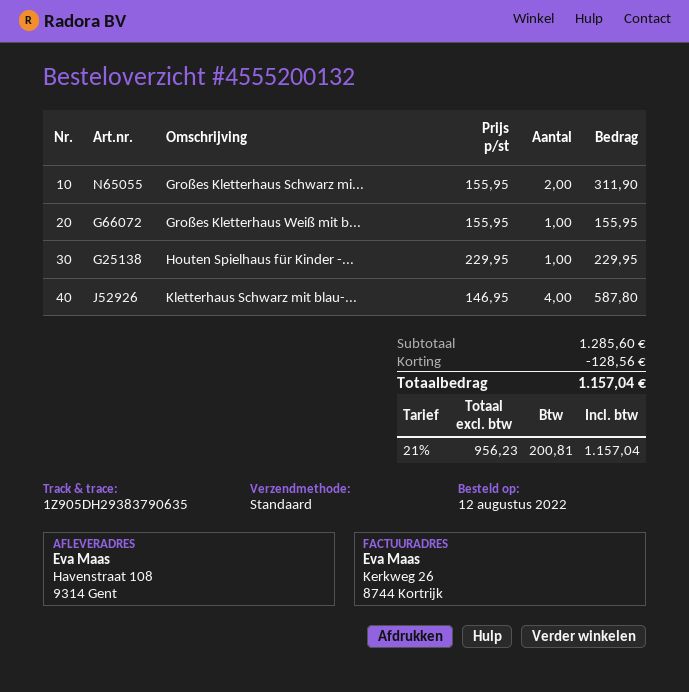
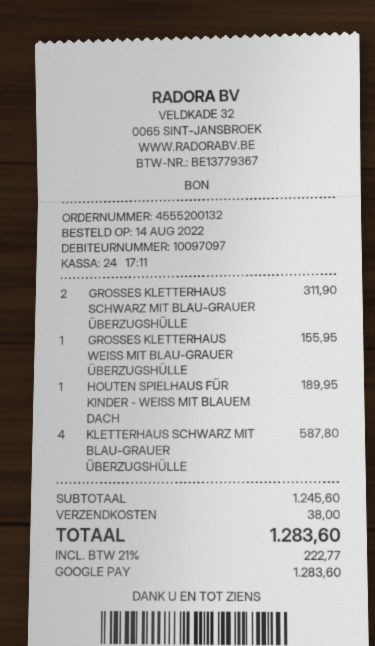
order date: 2022-08-12 -> 2022-08-14
Houten Spielhaus für Kinder -...: 1 for 229.95 -> 1 for 189.95
subtotal: 1285.60 -> 1245.60
discount: 128.56 -> none
shipping: none -> 38.00
tax: 21% = 200.81 -> 21% = 222.77
total: 1157.04 -> 1283.60

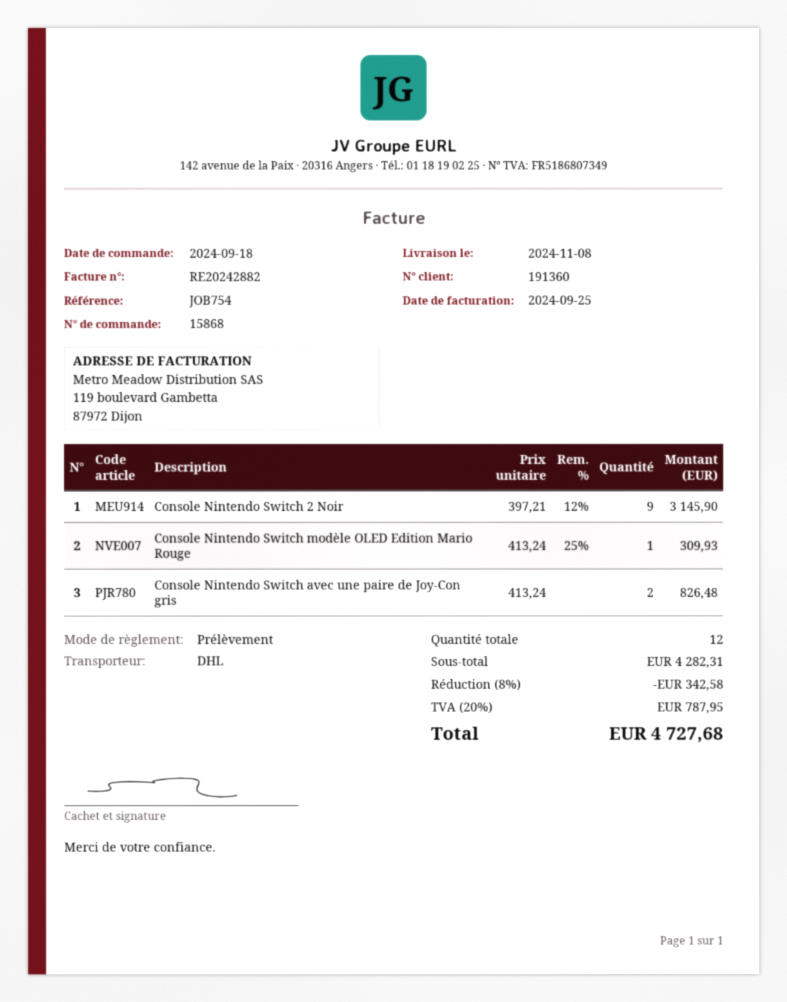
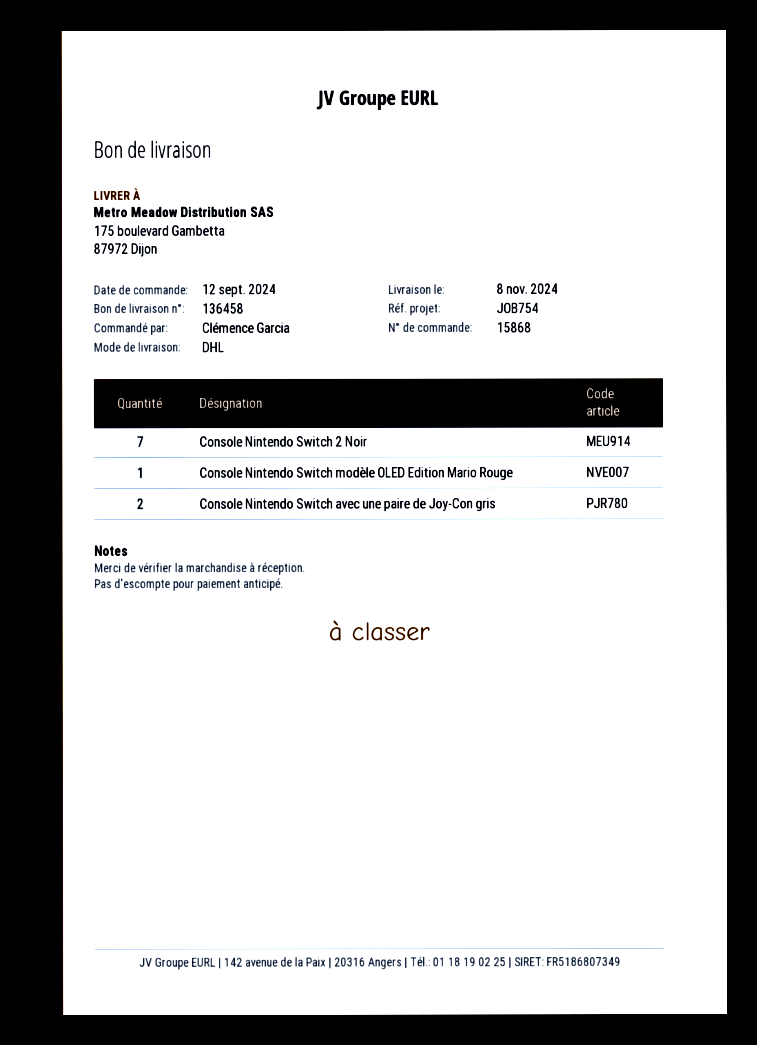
order date: 2024-09-18 -> 2024-09-12
Console Nintendo Switch 2 Noir: 9 -> 7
##########
# [Exercise description]
Return the complete material above exactly, with no picture.

# [Reply]
order date: 2022-08-12 -> 2022-08-14
Houten Spielhaus für Kinder -...: 1 for 229.95 -> 1 for 189.95
subtotal: 1285.60 -> 1245.60
discount: 128.56 -> none
shipping: none -> 38.00
tax: 21% = 200.81 -> 21% = 222.77
total: 1157.04 -> 1283.60

order date: 2024-09-18 -> 2024-09-12
Console Nintendo Switch 2 Noir: 9 -> 7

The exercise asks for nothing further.